PROBLEM DESCRIPTION> These entries must be printed again exactly as they are.

Saved data entries:
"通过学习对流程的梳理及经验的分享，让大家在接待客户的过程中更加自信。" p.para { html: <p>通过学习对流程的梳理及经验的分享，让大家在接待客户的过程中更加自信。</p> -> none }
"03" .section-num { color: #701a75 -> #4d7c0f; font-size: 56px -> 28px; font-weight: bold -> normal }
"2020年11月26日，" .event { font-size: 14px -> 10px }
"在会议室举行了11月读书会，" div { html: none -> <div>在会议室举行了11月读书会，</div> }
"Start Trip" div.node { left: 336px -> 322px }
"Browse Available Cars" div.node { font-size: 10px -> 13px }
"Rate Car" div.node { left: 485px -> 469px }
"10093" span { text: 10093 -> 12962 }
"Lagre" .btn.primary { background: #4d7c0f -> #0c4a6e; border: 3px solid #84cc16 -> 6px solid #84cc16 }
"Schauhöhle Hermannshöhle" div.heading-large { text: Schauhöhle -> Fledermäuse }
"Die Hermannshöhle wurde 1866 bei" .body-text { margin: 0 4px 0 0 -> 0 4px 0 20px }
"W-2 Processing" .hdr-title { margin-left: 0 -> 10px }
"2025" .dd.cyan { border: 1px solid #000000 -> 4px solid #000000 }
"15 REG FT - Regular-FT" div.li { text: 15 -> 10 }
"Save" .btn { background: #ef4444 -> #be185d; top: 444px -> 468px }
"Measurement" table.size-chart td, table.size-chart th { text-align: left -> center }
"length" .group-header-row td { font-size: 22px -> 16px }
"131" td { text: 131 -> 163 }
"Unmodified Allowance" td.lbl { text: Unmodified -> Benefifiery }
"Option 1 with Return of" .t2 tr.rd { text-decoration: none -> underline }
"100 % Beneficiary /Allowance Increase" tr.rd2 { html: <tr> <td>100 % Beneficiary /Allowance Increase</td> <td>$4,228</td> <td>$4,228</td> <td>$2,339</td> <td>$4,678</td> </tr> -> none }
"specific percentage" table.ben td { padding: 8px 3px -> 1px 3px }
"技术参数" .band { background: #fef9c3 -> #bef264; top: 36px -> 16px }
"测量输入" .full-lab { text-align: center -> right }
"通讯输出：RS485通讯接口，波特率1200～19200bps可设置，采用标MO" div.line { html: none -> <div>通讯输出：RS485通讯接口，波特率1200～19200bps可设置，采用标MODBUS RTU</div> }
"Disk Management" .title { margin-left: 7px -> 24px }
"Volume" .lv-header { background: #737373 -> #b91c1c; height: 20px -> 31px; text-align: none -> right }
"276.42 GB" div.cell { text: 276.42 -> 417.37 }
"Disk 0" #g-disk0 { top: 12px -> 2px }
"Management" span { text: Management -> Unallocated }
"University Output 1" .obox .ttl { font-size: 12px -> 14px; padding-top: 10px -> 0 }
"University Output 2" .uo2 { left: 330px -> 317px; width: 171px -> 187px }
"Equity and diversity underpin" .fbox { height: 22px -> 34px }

ANSWER TO THE PROBLEM>
"通过学习对流程的梳理及经验的分享，让大家在接待客户的过程中更加自信。" p.para { html: <p>通过学习对流程的梳理及经验的分享，让大家在接待客户的过程中更加自信。</p> -> none }
"03" .section-num { color: #701a75 -> #4d7c0f; font-size: 56px -> 28px; font-weight: bold -> normal }
"2020年11月26日，" .event { font-size: 14px -> 10px }
"在会议室举行了11月读书会，" div { html: none -> <div>在会议室举行了11月读书会，</div> }
"Start Trip" div.node { left: 336px -> 322px }
"Browse Available Cars" div.node { font-size: 10px -> 13px }
"Rate Car" div.node { left: 485px -> 469px }
"10093" span { text: 10093 -> 12962 }
"Lagre" .btn.primary { background: #4d7c0f -> #0c4a6e; border: 3px solid #84cc16 -> 6px solid #84cc16 }
"Schauhöhle Hermannshöhle" div.heading-large { text: Schauhöhle -> Fledermäuse }
"Die Hermannshöhle wurde 1866 bei" .body-text { margin: 0 4px 0 0 -> 0 4px 0 20px }
"W-2 Processing" .hdr-title { margin-left: 0 -> 10px }
"2025" .dd.cyan { border: 1px solid #000000 -> 4px solid #000000 }
"15 REG FT - Regular-FT" div.li { text: 15 -> 10 }
"Save" .btn { background: #ef4444 -> #be185d; top: 444px -> 468px }
"Measurement" table.size-chart td, table.size-chart th { text-align: left -> center }
"length" .group-header-row td { font-size: 22px -> 16px }
"131" td { text: 131 -> 163 }
"Unmodified Allowance" td.lbl { text: Unmodified -> Benefifiery }
"Option 1 with Return of" .t2 tr.rd { text-decoration: none -> underline }
"100 % Beneficiary /Allowance Increase" tr.rd2 { html: <tr> <td>100 % Beneficiary /Allowance Increase</td> <td>$4,228</td> <td>$4,228</td> <td>$2,339</td> <td>$4,678</td> </tr> -> none }
"specific percentage" table.ben td { padding: 8px 3px -> 1px 3px }
"技术参数" .band { background: #fef9c3 -> #bef264; top: 36px -> 16px }
"测量输入" .full-lab { text-align: center -> right }
"通讯输出：RS485通讯接口，波特率1200～19200bps可设置，采用标MO" div.line { html: none -> <div>通讯输出：RS485通讯接口，波特率1200～19200bps可设置，采用标MODBUS RTU</div> }
"Disk Management" .title { margin-left: 7px -> 24px }
"Volume" .lv-header { background: #737373 -> #b91c1c; height: 20px -> 31px; text-align: none -> right }
"276.42 GB" div.cell { text: 276.42 -> 417.37 }
"Disk 0" #g-disk0 { top: 12px -> 2px }
"Management" span { text: Management -> Unallocated }
"University Output 1" .obox .ttl { font-size: 12px -> 14px; padding-top: 10px -> 0 }
"University Output 2" .uo2 { left: 330px -> 317px; width: 171px -> 187px }
"Equity and diversity underpin" .fbox { height: 22px -> 34px }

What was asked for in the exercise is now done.